> **ACTION ITEM**: Your copy of the data below must be exact and must leave out all pictures.

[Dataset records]
——————————

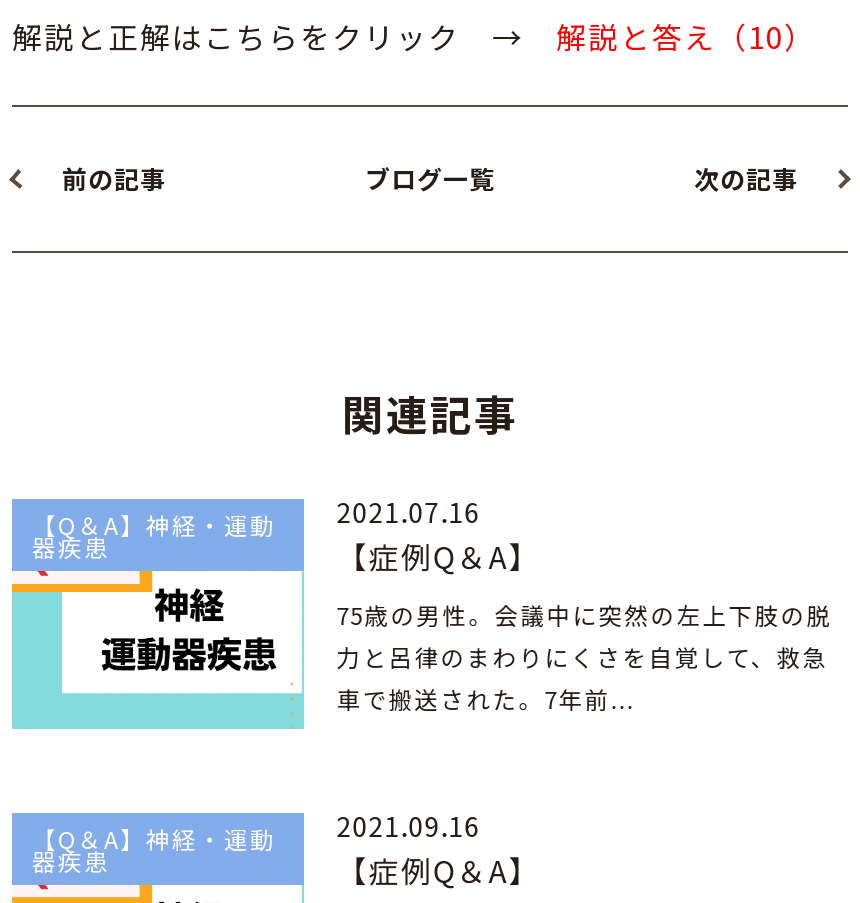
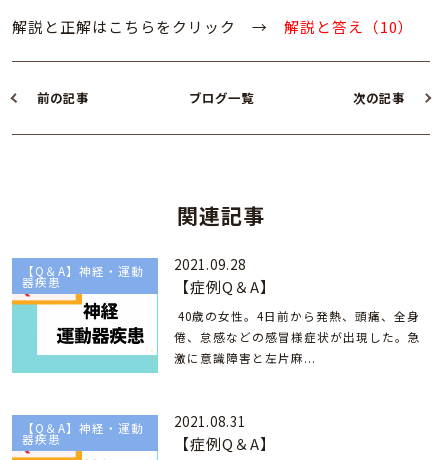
- 【Q＆A】神経・運動 2021.07.16
+ 【Q＆A】神経・運動 2021.09.28

- 75歳の男性。会議中に突然の左上下肢の脱
- 力と呂律のまわりにくさを自覚して、救急
- 車で搬送された。7年前...
+ 40歳の女性。4日前から発熱、頭痛、全身
+ 倦、怠感などの感冒様症状が出現した。急
+ 激に意識障害と左片麻...

- 【Q＆A】神経・運動 2021.09.16
+ 【Q＆A】神経・運動 2021.08.31
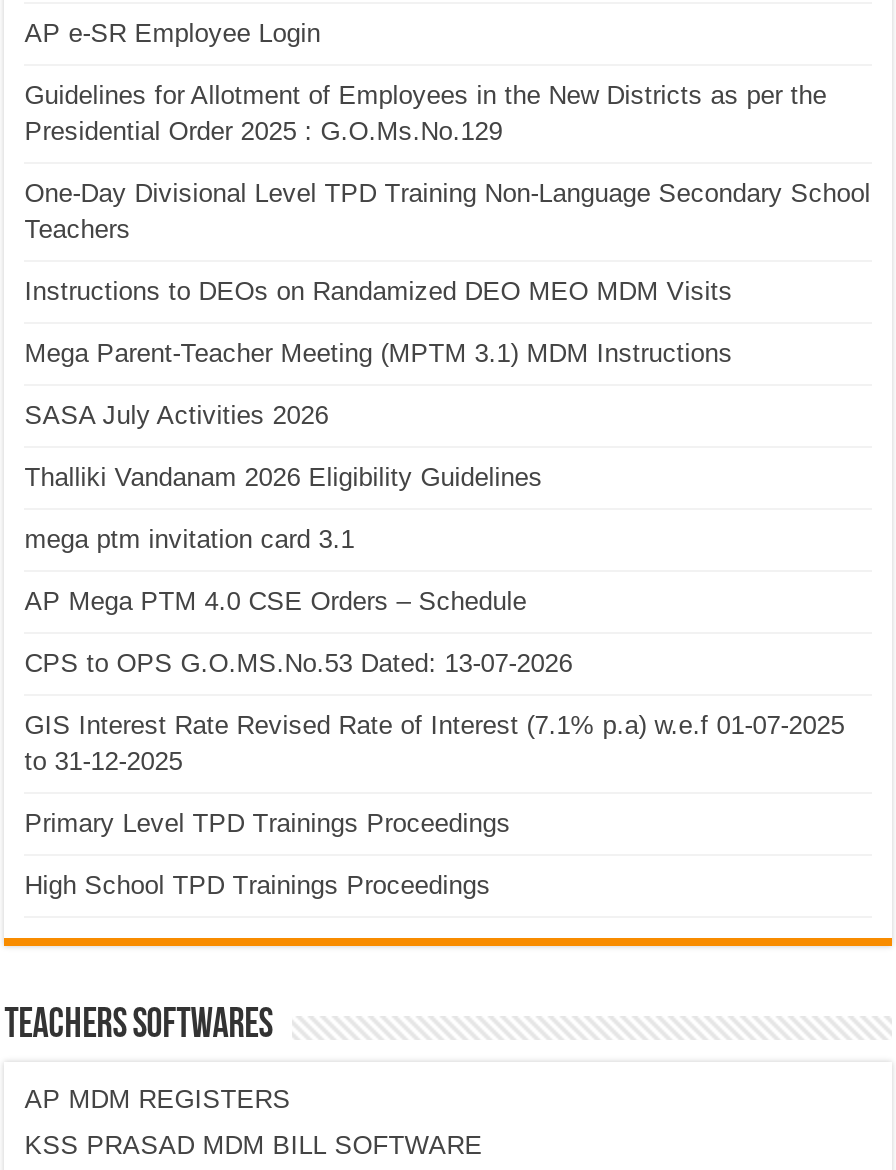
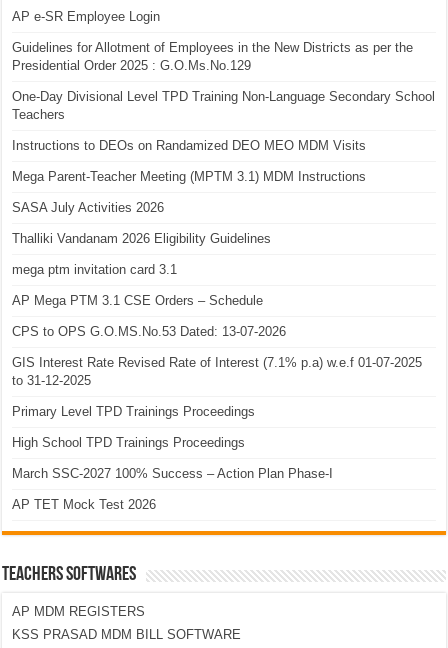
- AP Mega PTM 4.0 CSE Orders – Schedule
+ AP Mega PTM 3.1 CSE Orders – Schedule

+ March SSC-2027 100% Success – Action Plan Phase-I
+ AP TET Mock Test 2026
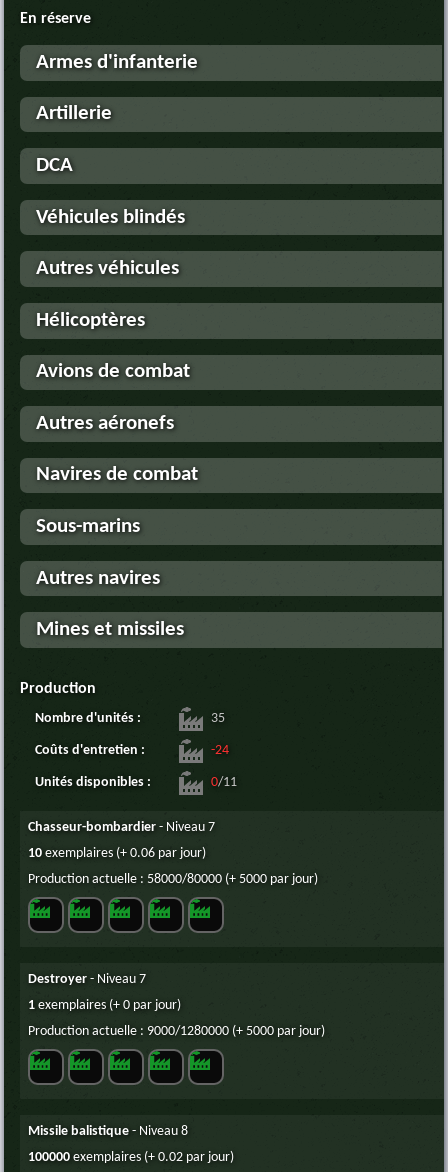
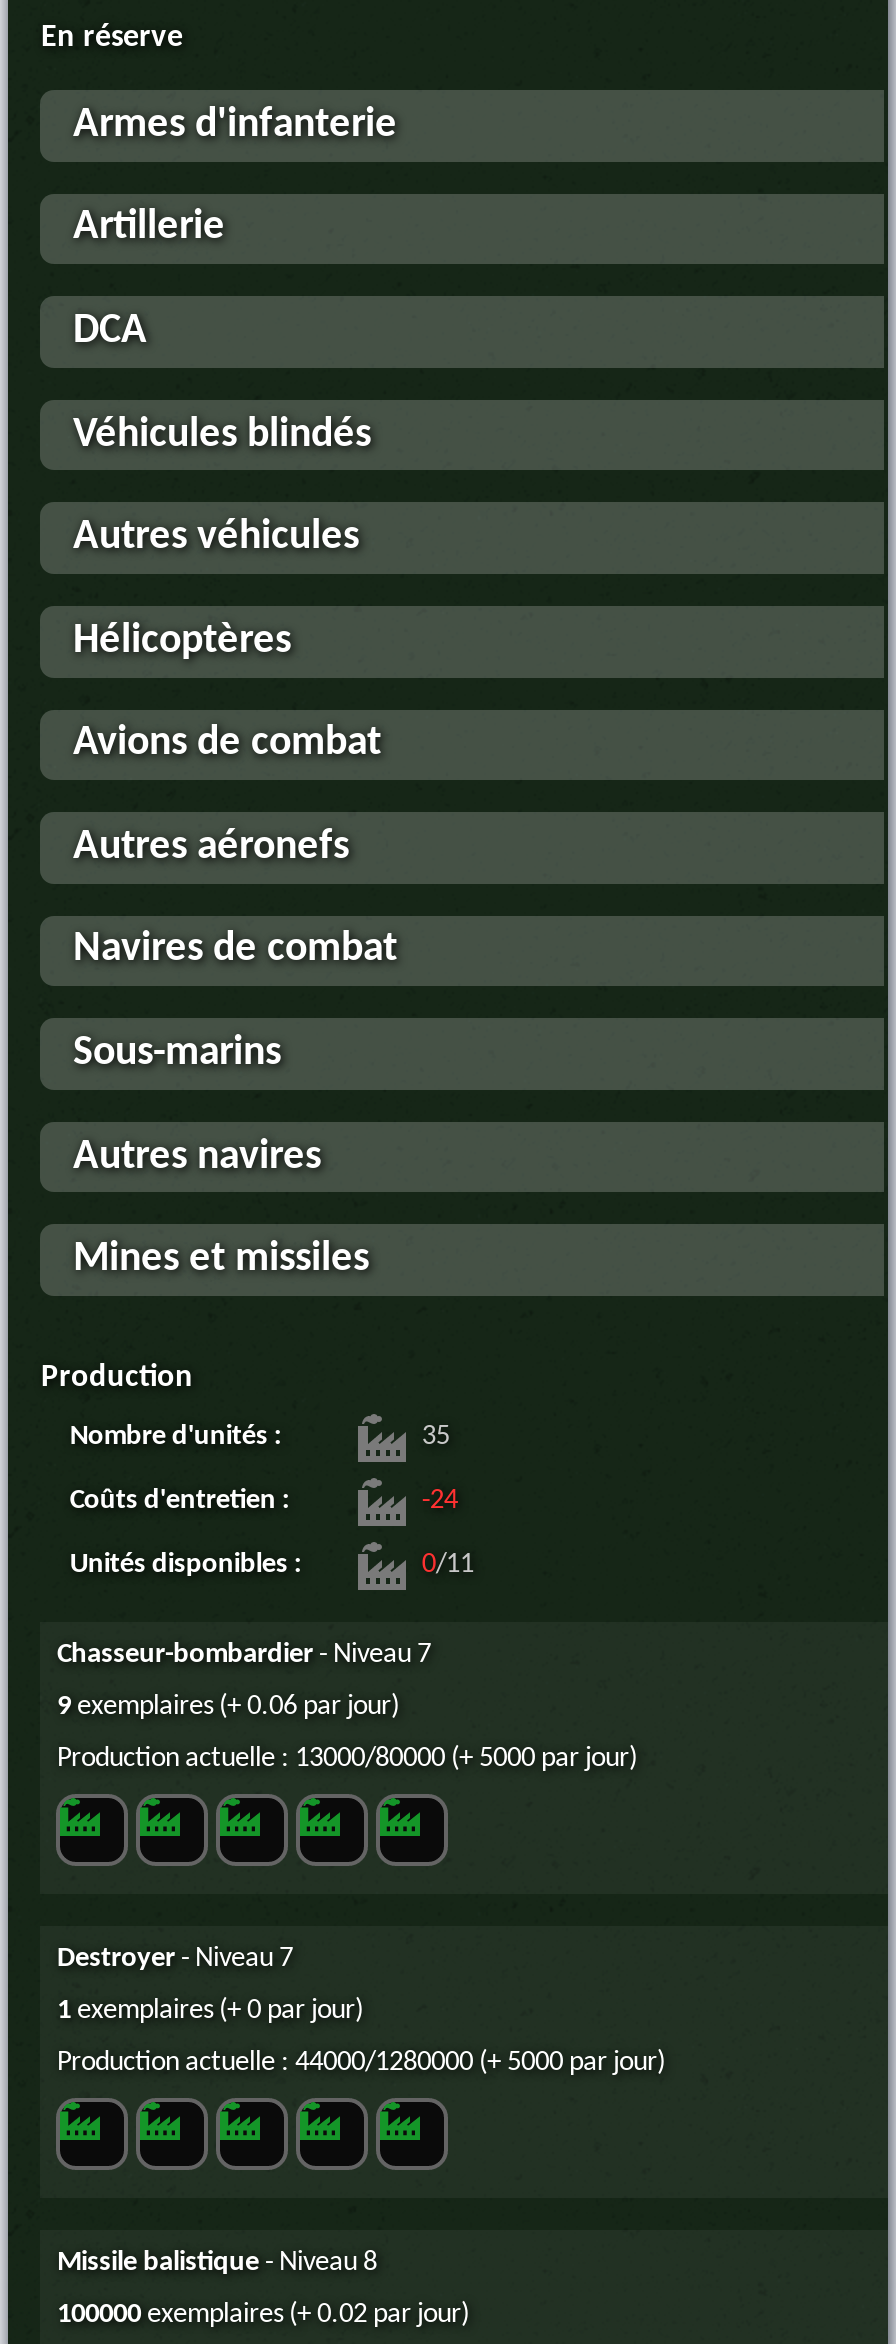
- 10 exemplaires (+ 0.06 par jour)
+ 9 exemplaires (+ 0.06 par jour)

- Production actuelle : 58000/80000 (+ 5000 par jour)
+ Production actuelle : 13000/80000 (+ 5000 par jour)

- Production actuelle : 9000/1280000 (+ 5000 par jour)
+ Production actuelle : 44000/1280000 (+ 5000 par jour)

——————————

> **FINISHED EXERCISE**:
- 【Q＆A】神経・運動 2021.07.16
+ 【Q＆A】神経・運動 2021.09.28

- 75歳の男性。会議中に突然の左上下肢の脱
- 力と呂律のまわりにくさを自覚して、救急
- 車で搬送された。7年前...
+ 40歳の女性。4日前から発熱、頭痛、全身
+ 倦、怠感などの感冒様症状が出現した。急
+ 激に意識障害と左片麻...

- 【Q＆A】神経・運動 2021.09.16
+ 【Q＆A】神経・運動 2021.08.31
- AP Mega PTM 4.0 CSE Orders – Schedule
+ AP Mega PTM 3.1 CSE Orders – Schedule

+ March SSC-2027 100% Success – Action Plan Phase-I
+ AP TET Mock Test 2026
- 10 exemplaires (+ 0.06 par jour)
+ 9 exemplaires (+ 0.06 par jour)

- Production actuelle : 58000/80000 (+ 5000 par jour)
+ Production actuelle : 13000/80000 (+ 5000 par jour)

- Production actuelle : 9000/1280000 (+ 5000 par jour)
+ Production actuelle : 44000/1280000 (+ 5000 par jour)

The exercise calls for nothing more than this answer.